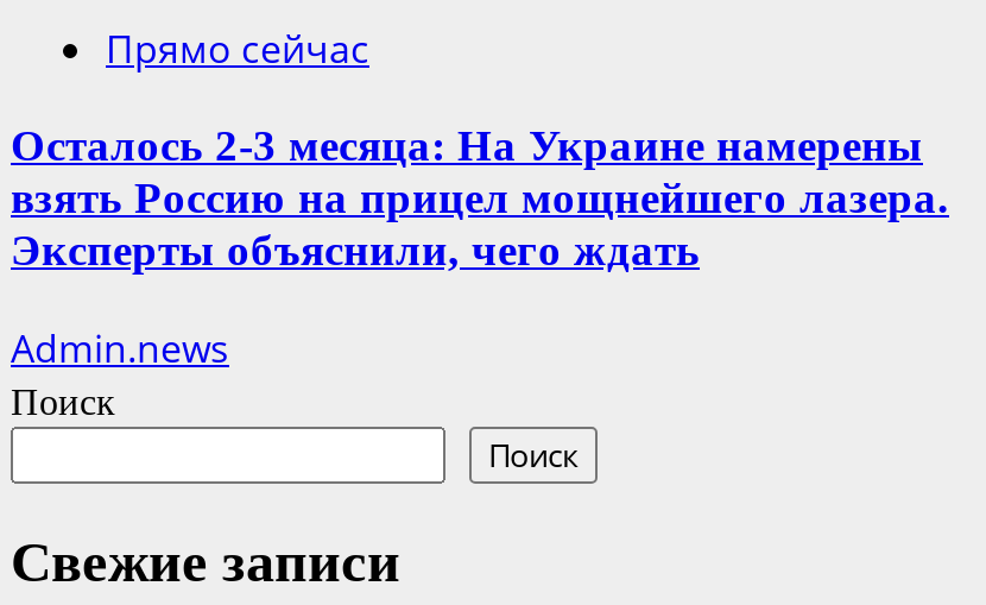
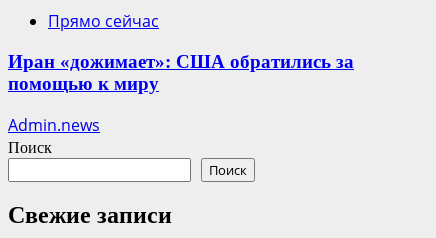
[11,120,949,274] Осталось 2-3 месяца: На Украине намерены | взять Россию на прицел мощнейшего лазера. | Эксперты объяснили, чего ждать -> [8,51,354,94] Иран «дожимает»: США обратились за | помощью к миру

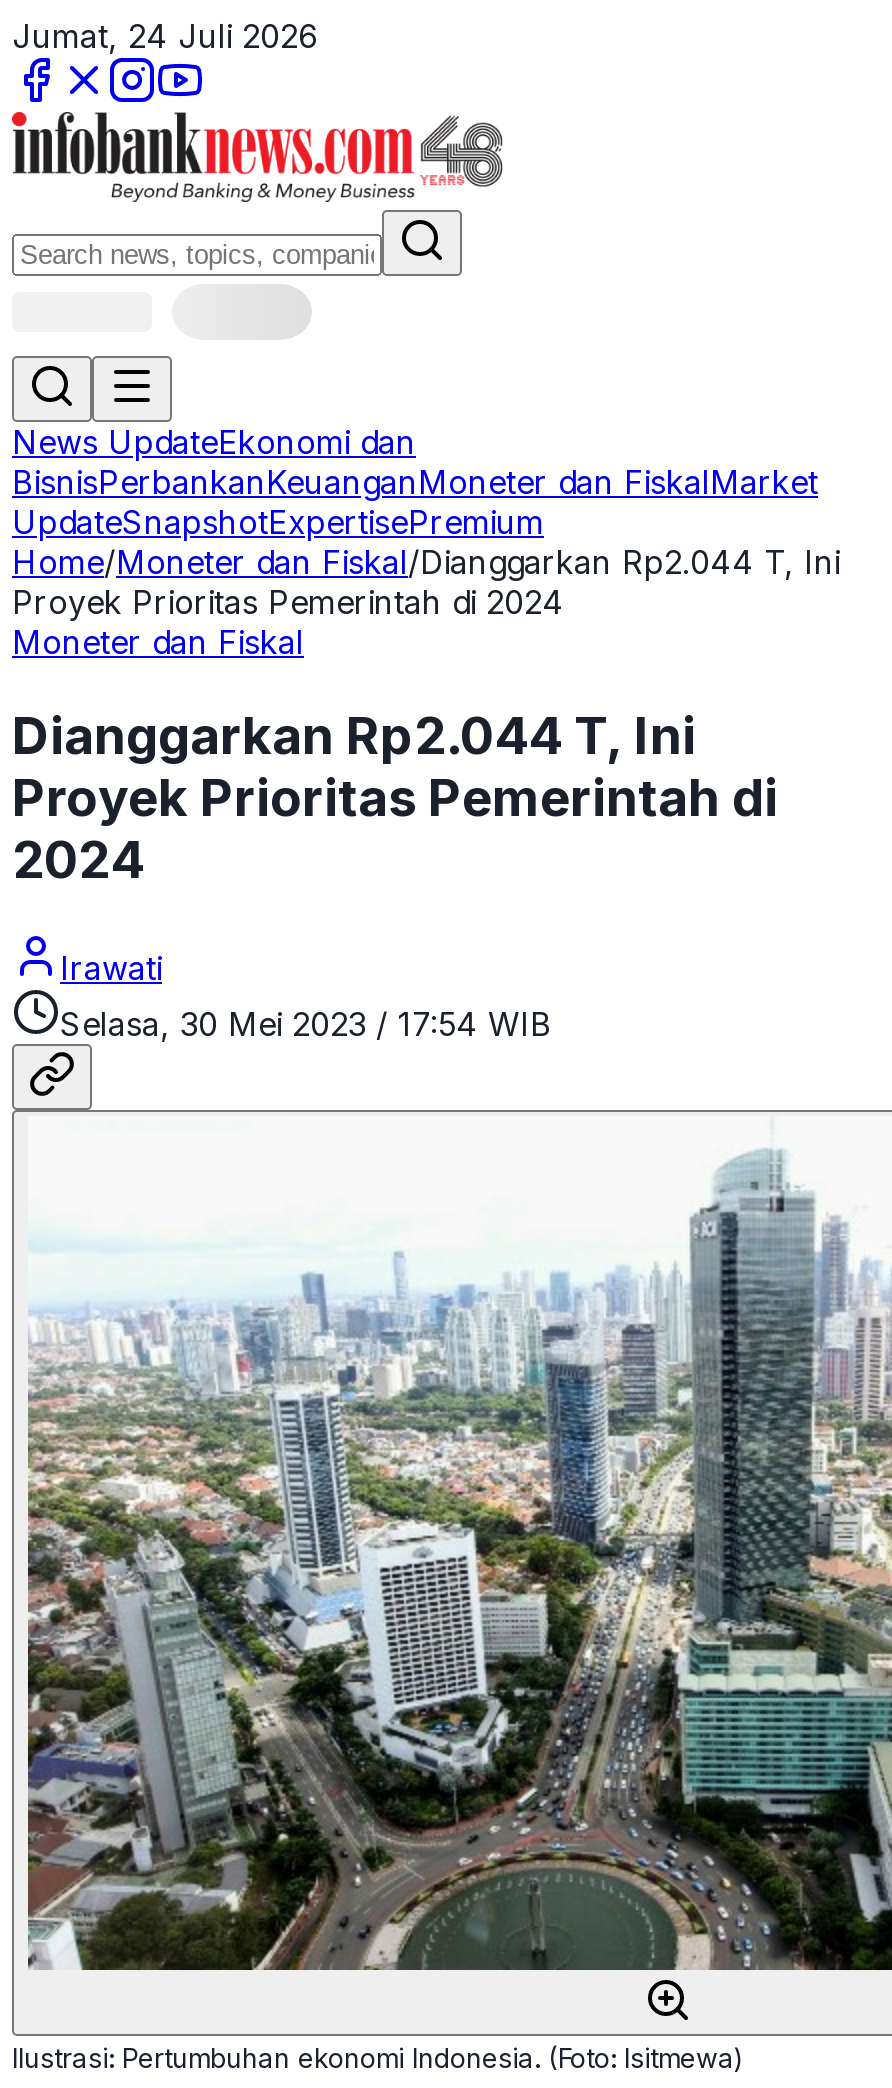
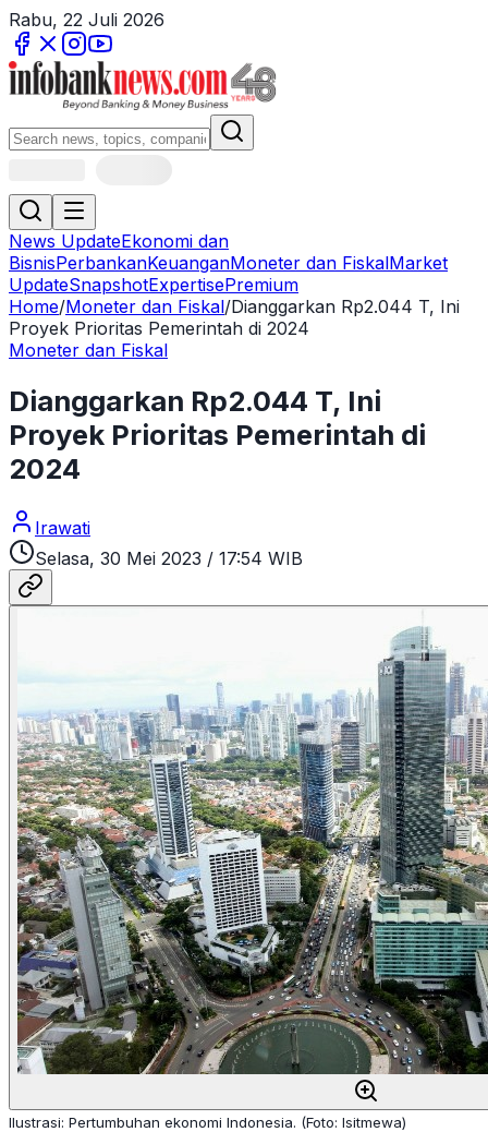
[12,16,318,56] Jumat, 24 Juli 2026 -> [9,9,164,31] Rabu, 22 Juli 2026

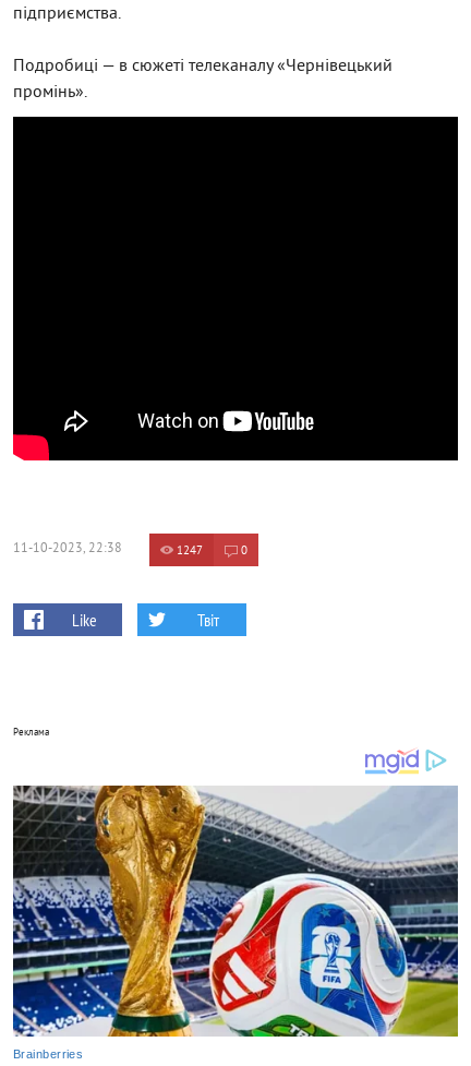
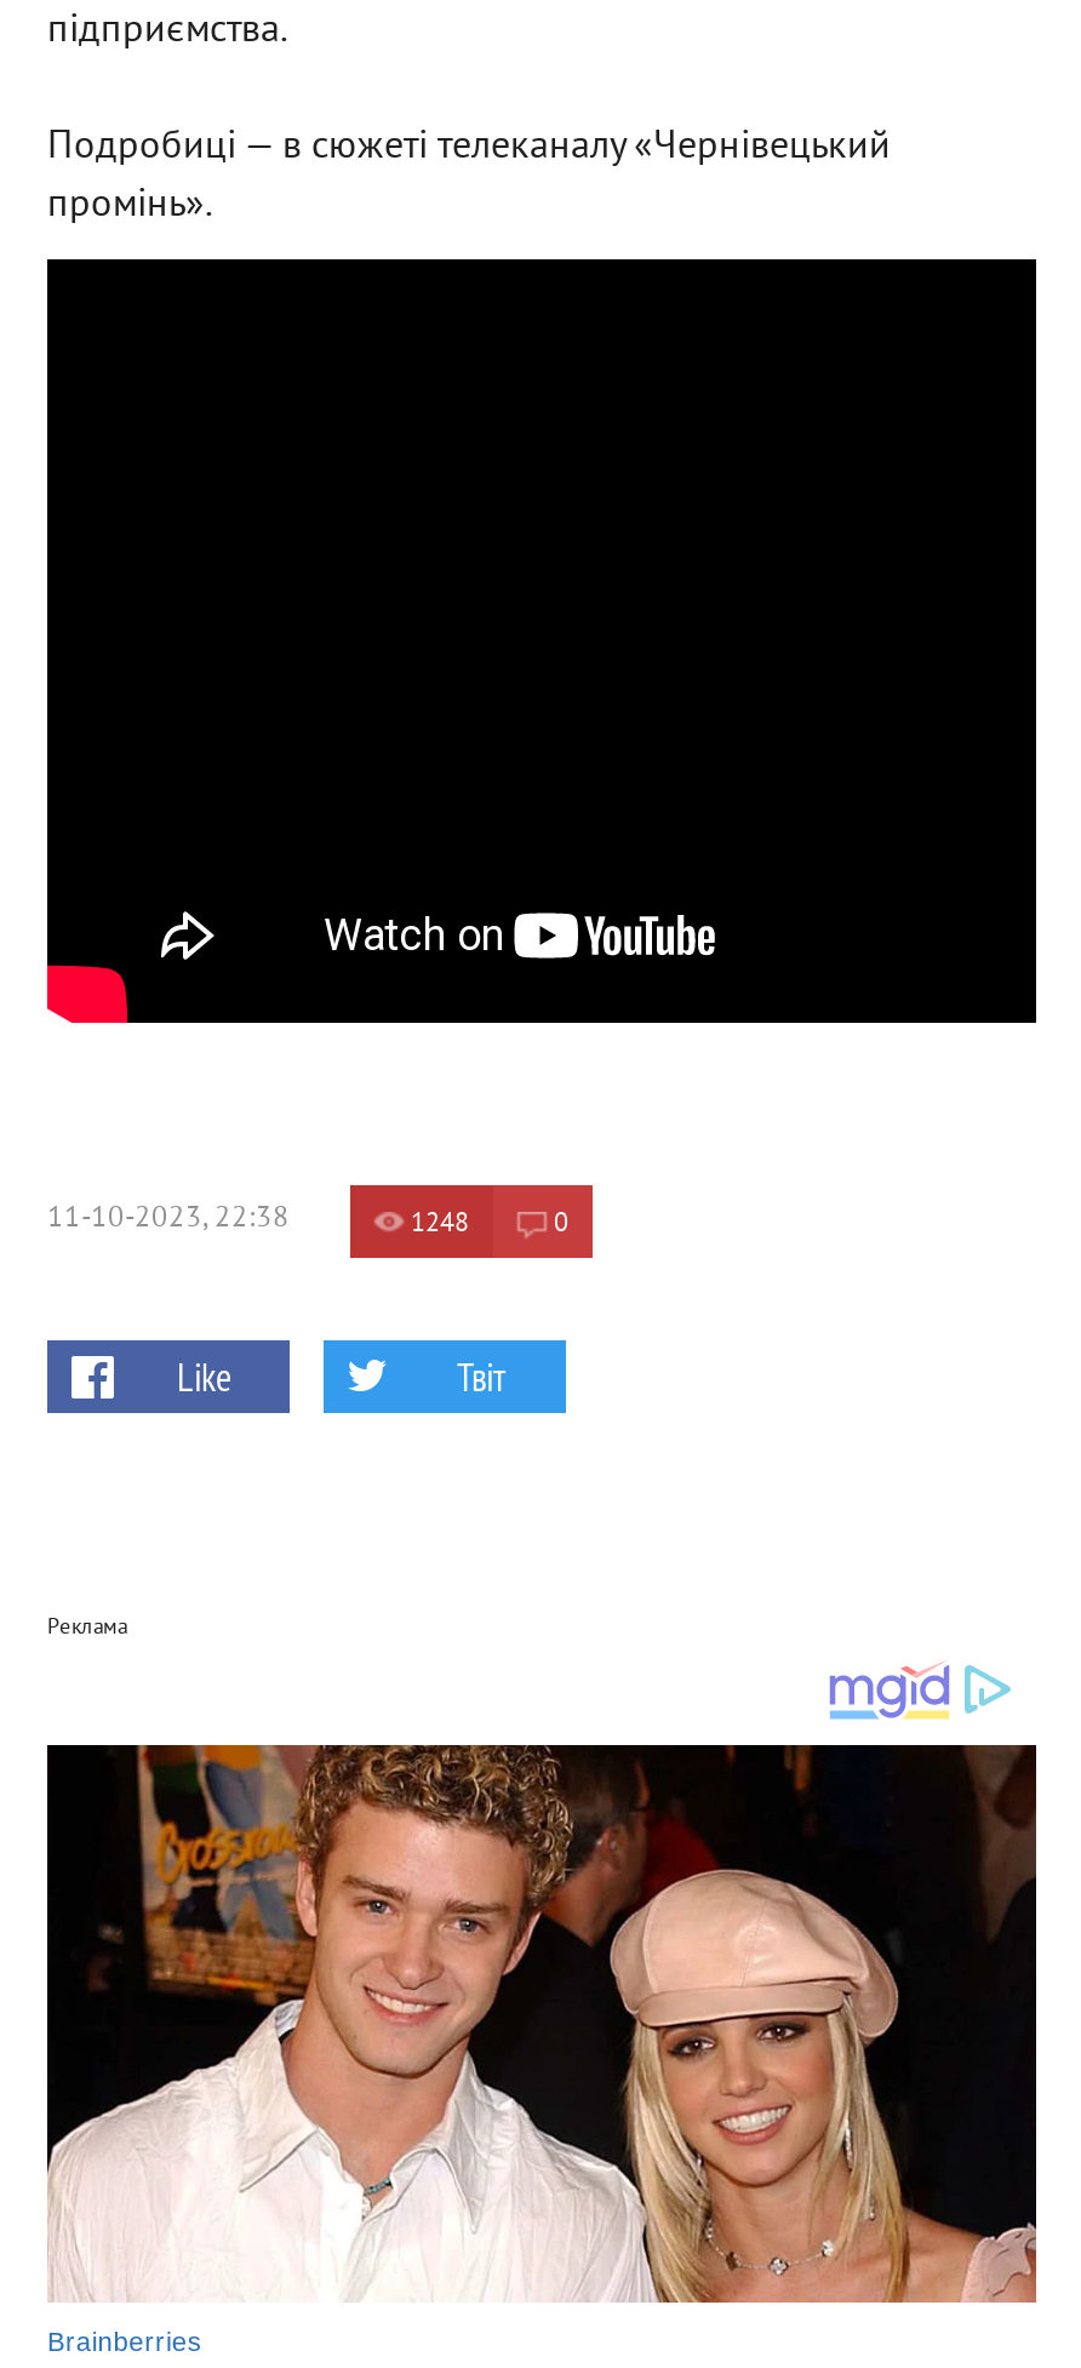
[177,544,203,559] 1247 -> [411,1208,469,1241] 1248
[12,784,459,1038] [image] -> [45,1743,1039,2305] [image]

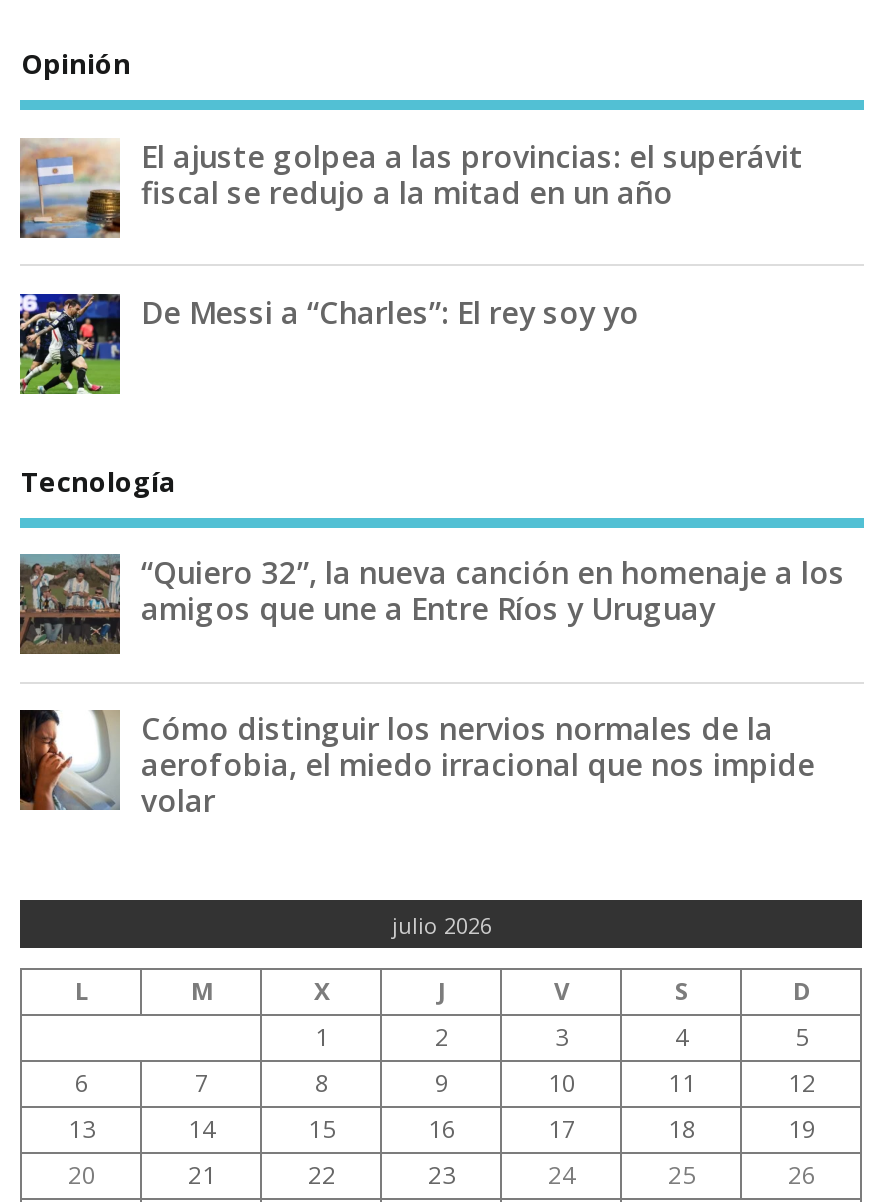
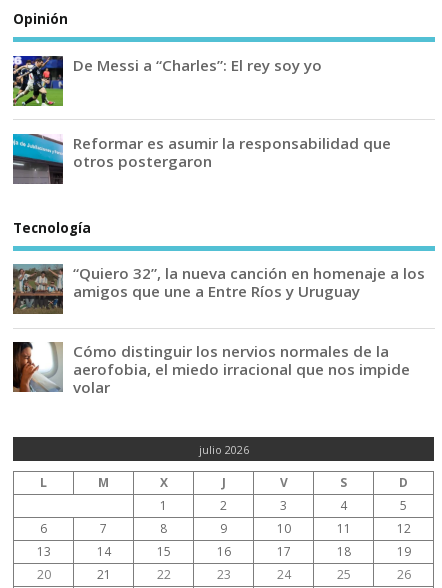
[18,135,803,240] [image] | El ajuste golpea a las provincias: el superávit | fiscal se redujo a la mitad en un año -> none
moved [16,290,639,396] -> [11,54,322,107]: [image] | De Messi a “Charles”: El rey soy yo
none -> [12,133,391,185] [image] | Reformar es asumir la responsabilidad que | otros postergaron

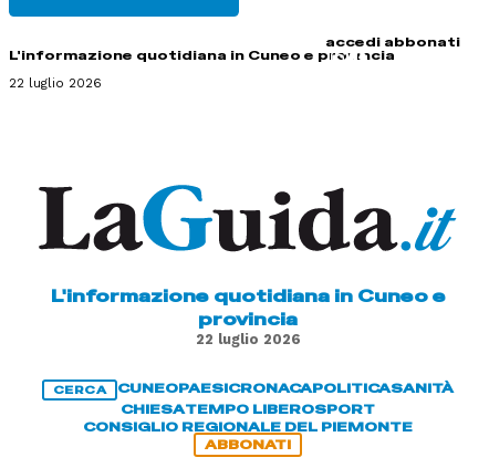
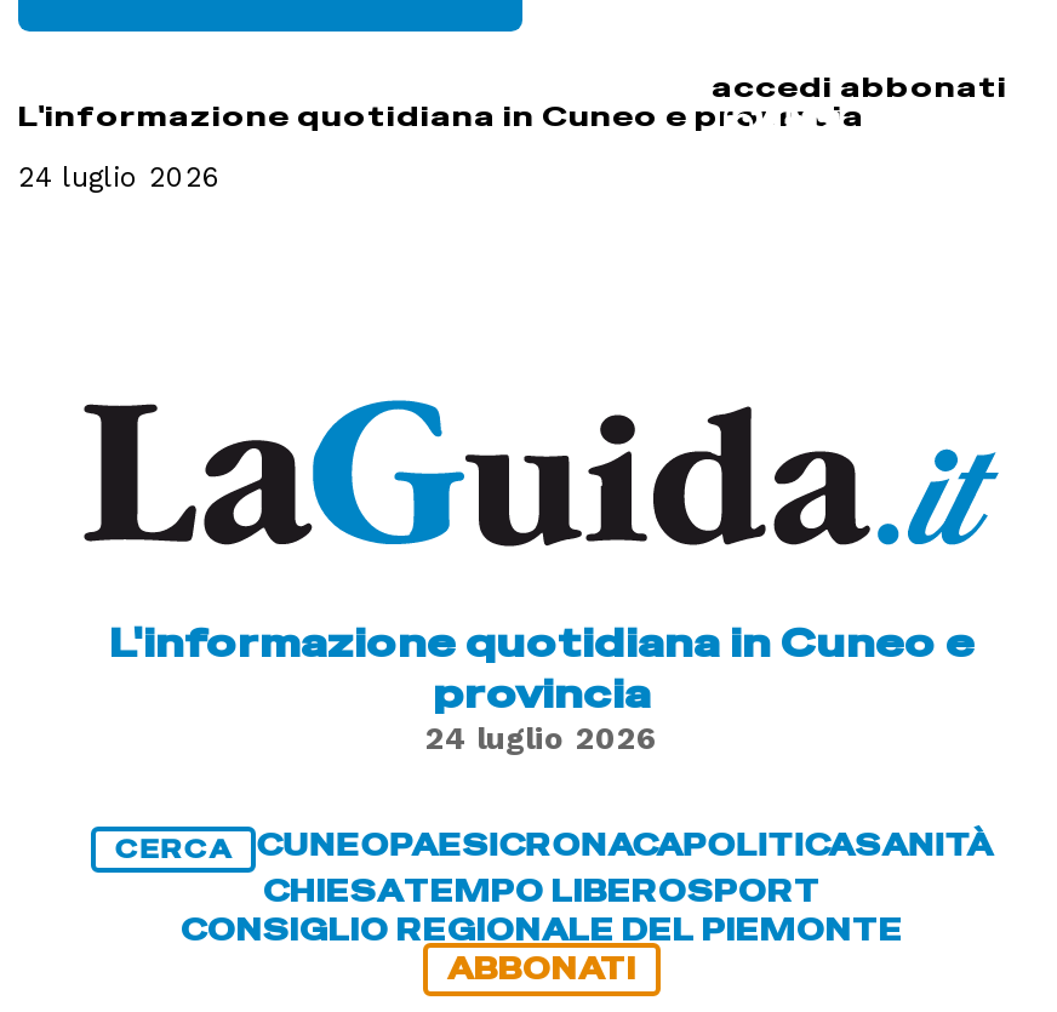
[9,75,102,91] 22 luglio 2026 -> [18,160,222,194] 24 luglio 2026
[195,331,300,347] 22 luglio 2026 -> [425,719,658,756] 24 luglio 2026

**Task details**
Every entry above should be given again exactly, with no images included.

**Reply**
[11,120,949,274] Осталось 2-3 месяца: На Украине намерены | взять Россию на прицел мощнейшего лазера. | Эксперты объяснили, чего ждать -> [8,51,354,94] Иран «дожимает»: США обратились за | помощью к миру

[12,16,318,56] Jumat, 24 Juli 2026 -> [9,9,164,31] Rabu, 22 Juli 2026

[177,544,203,559] 1247 -> [411,1208,469,1241] 1248
[12,784,459,1038] [image] -> [45,1743,1039,2305] [image]

[18,135,803,240] [image] | El ajuste golpea a las provincias: el superávit | fiscal se redujo a la mitad en un año -> none
moved [16,290,639,396] -> [11,54,322,107]: [image] | De Messi a “Charles”: El rey soy yo
none -> [12,133,391,185] [image] | Reformar es asumir la responsabilidad que | otros postergaron

[9,75,102,91] 22 luglio 2026 -> [18,160,222,194] 24 luglio 2026
[195,331,300,347] 22 luglio 2026 -> [425,719,658,756] 24 luglio 2026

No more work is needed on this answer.